The best final product concentration was obtained when dosing both aldehyde substrates, leading to a 13% increase compared to the optimized batch case that was used as the reference scenario. It was found that dosing propanal only served in replenishing the amount converted during the reaction so that the concentration constantly stayed at the upper limit specified in the design space. In contrast, dosing of benzaldehyde was found to be optimal when the concentration was set to a low initial value and never reached higher than $0.81$ $\mathrm{m}$$\mathrm{mol}$$\mathrm{L}$⁻¹. This strategy slowed down the PfBAL inactivation considerably, as well as the competing reaction to the byproduct benzoin. Although fed-batch processes are widely used in cases where substrates inhibit or even inactivate enzymes, determining time dependent dosing strategies is feasible only using model based approaches as presented. The value of the model based design becomes even more significant for optimization problems where the objective function is less intuitive than the product concentration. In the case of dosing propanal and benzaldehyde simultaneously and the derived optimal feeding profiles, experimental data confirmed the predicted results in the lab.

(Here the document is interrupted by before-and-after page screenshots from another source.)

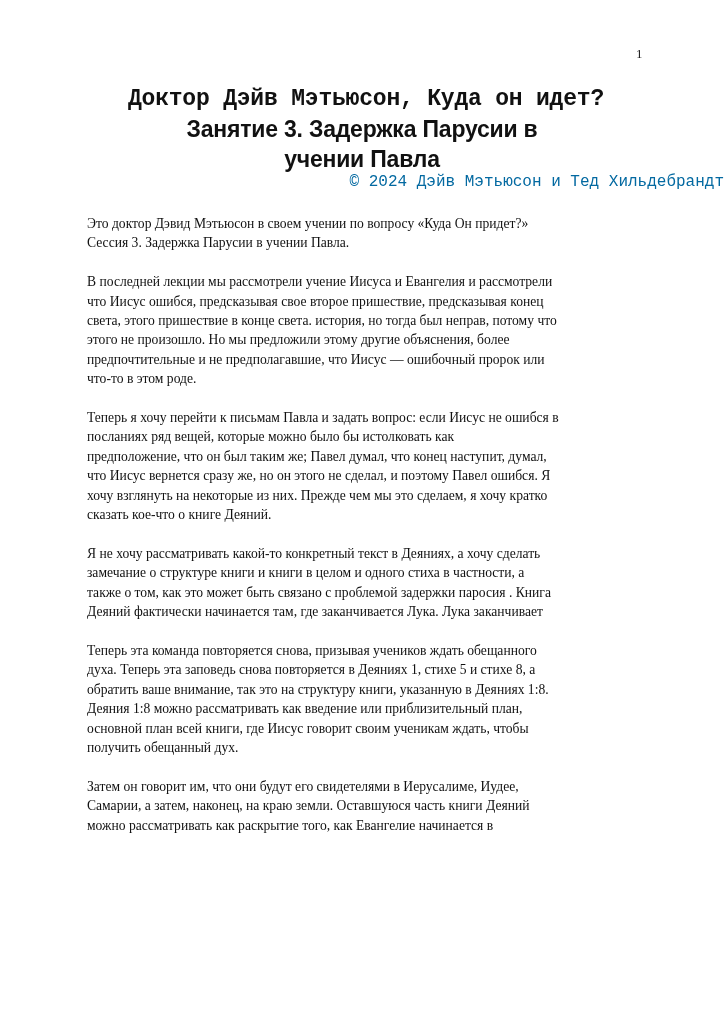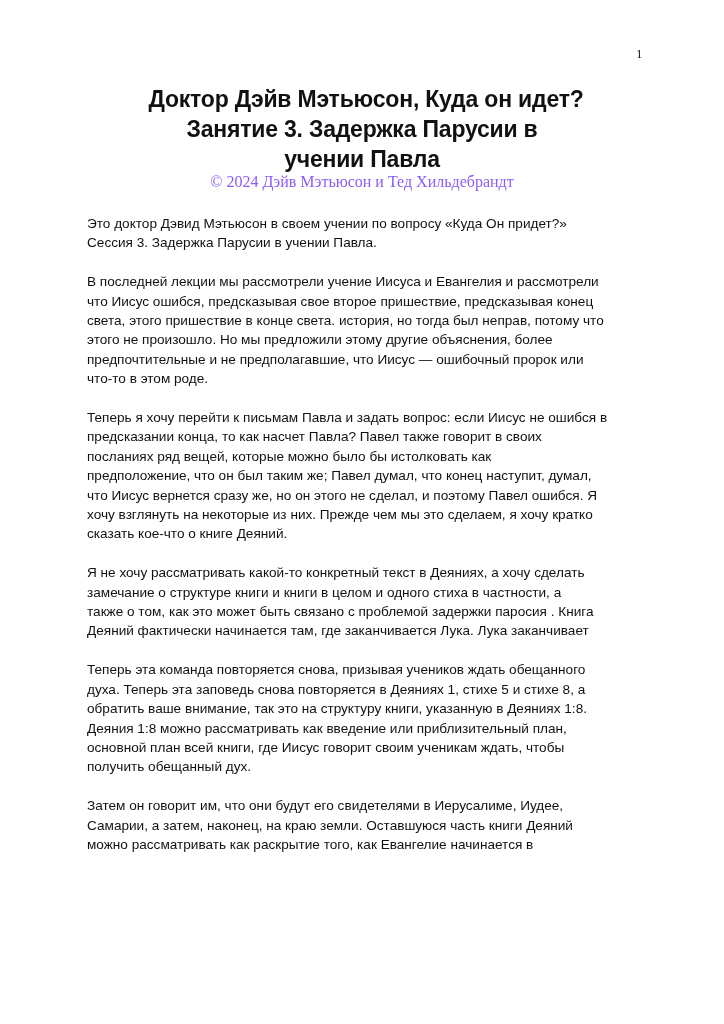--- a/index.html
+++ b/index.html
@@ -37,7 +37,7 @@
       letter-spacing: -0.2px;
       color: #111;
     }
-    .title-line.l1 { padding-left: 8px; }
+    .title-line.l1 { padding-left: 8px; font-family: Liberation Mono, monospace; }
     .copyright {
       font-family: Liberation Serif, serif;
       font-size: 16px;

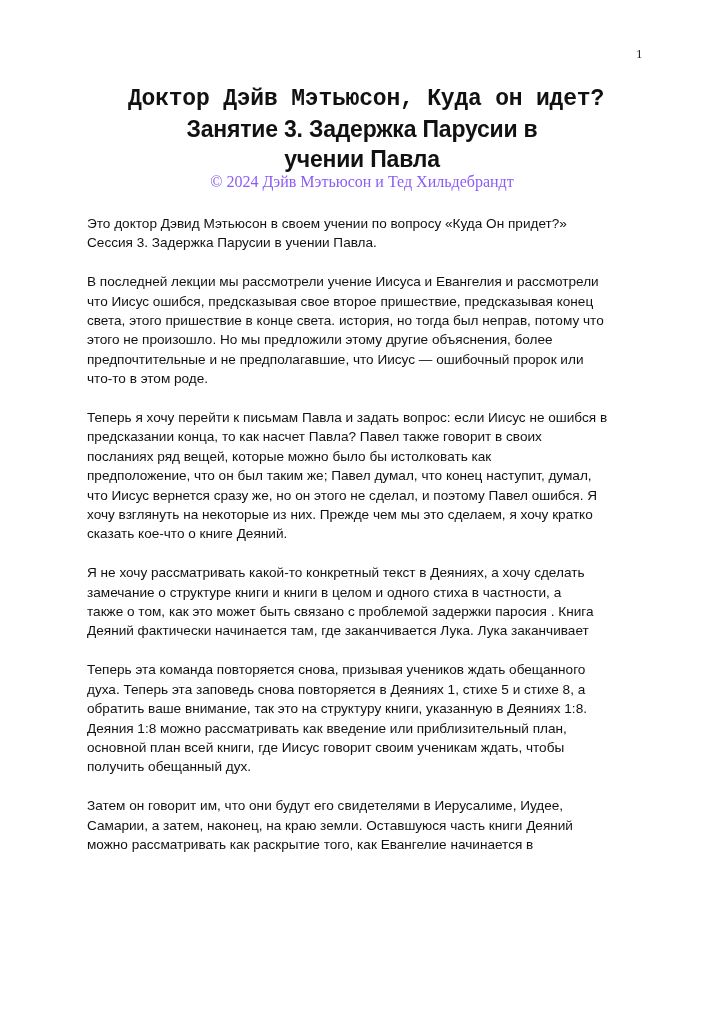--- a/index.html
+++ b/index.html
@@ -39,11 +39,12 @@
     }
     .title-line.l1 { padding-left: 8px; font-family: Liberation Mono, monospace; }
     .copyright {
-      font-family: Liberation Serif, serif;
+      font-family: Liberation Mono, monospace;
       font-size: 16px;
       line-height: 18px;
-      color: #8b5cf6;
+      color: #0369a1;
       margin-top: -1px;
+      text-align: right;
     }
     .body-text {
       position: absolute;

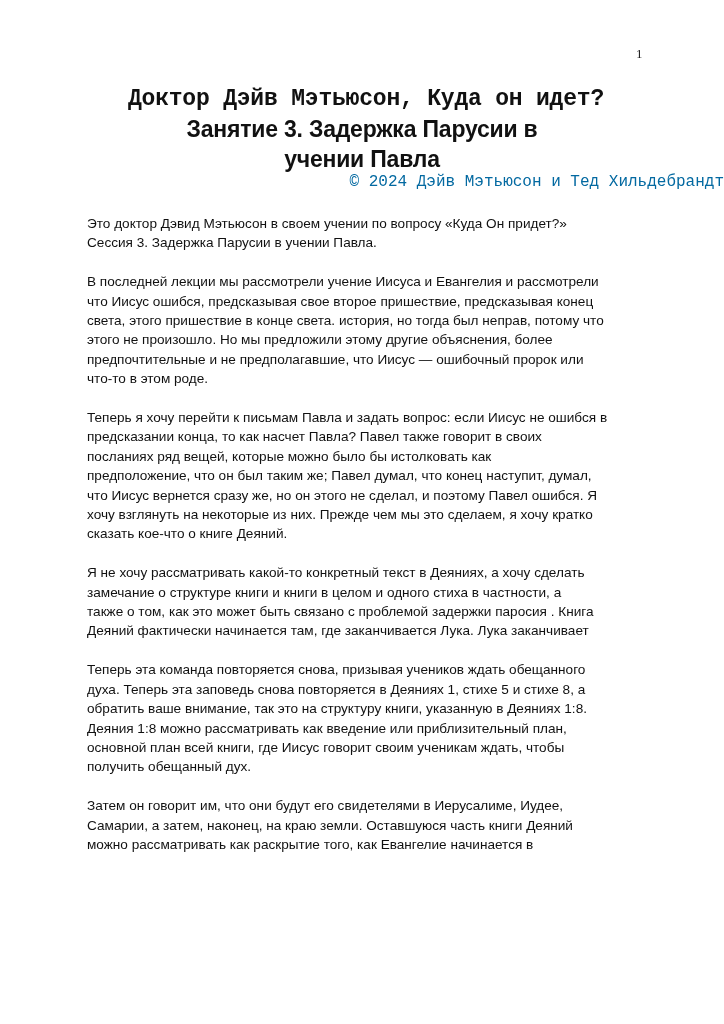--- a/index.html
+++ b/index.html
@@ -62,6 +62,7 @@
     .line {
       display: block;
       white-space: nowrap;
+      font-family: Liberation Serif, serif;
     }
   </style>
 </head>

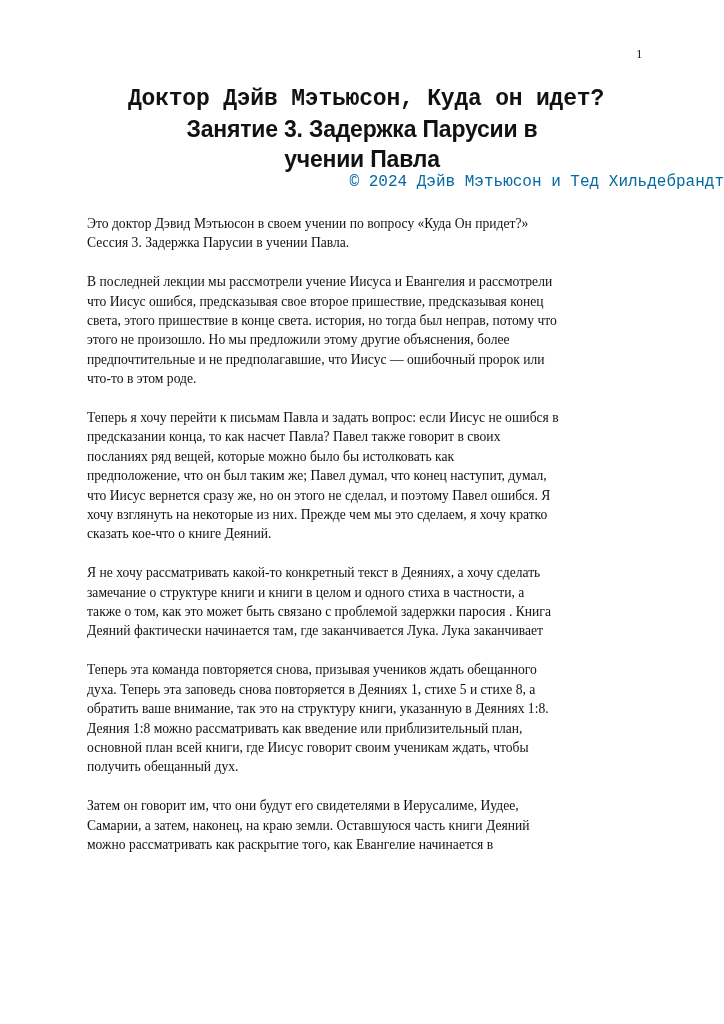--- a/index.html
+++ b/index.html
@@ -92,7 +92,6 @@
   </div>
   <div class="para">
     <span class="line">Теперь я хочу перейти к письмам Павла и задать вопрос: если Иисус не ошибся в</span>
-    <span class="line">предсказании конца, то как насчет Павла? Павел также говорит в своих</span>
     <span class="line">посланиях ряд вещей, которые можно было бы истолковать как</span>
     <span class="line">предположение, что он был таким же; Павел думал, что конец наступит, думал,</span>
     <span class="line">что Иисус вернется сразу же, но он этого не сделал, и поэтому Павел ошибся. Я</span>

The apparatus independent EPF approach presented in this work could serve as a tool that enables process engineers to design novel processes and reactors systematically for enzyme catalyzed reaction systems in general. Additional reaction conditions, such as temperature, pH value, and composition of the reaction medium, might be incorporated into the kinetic model and open up the possibility for further improvements. Once the effects of protein engineering become tractable by appropriate structure–function relations, EPF based optimization of biocatalytic reactions may contribute to combining protein engineering and process systems engineering concepts [6,39].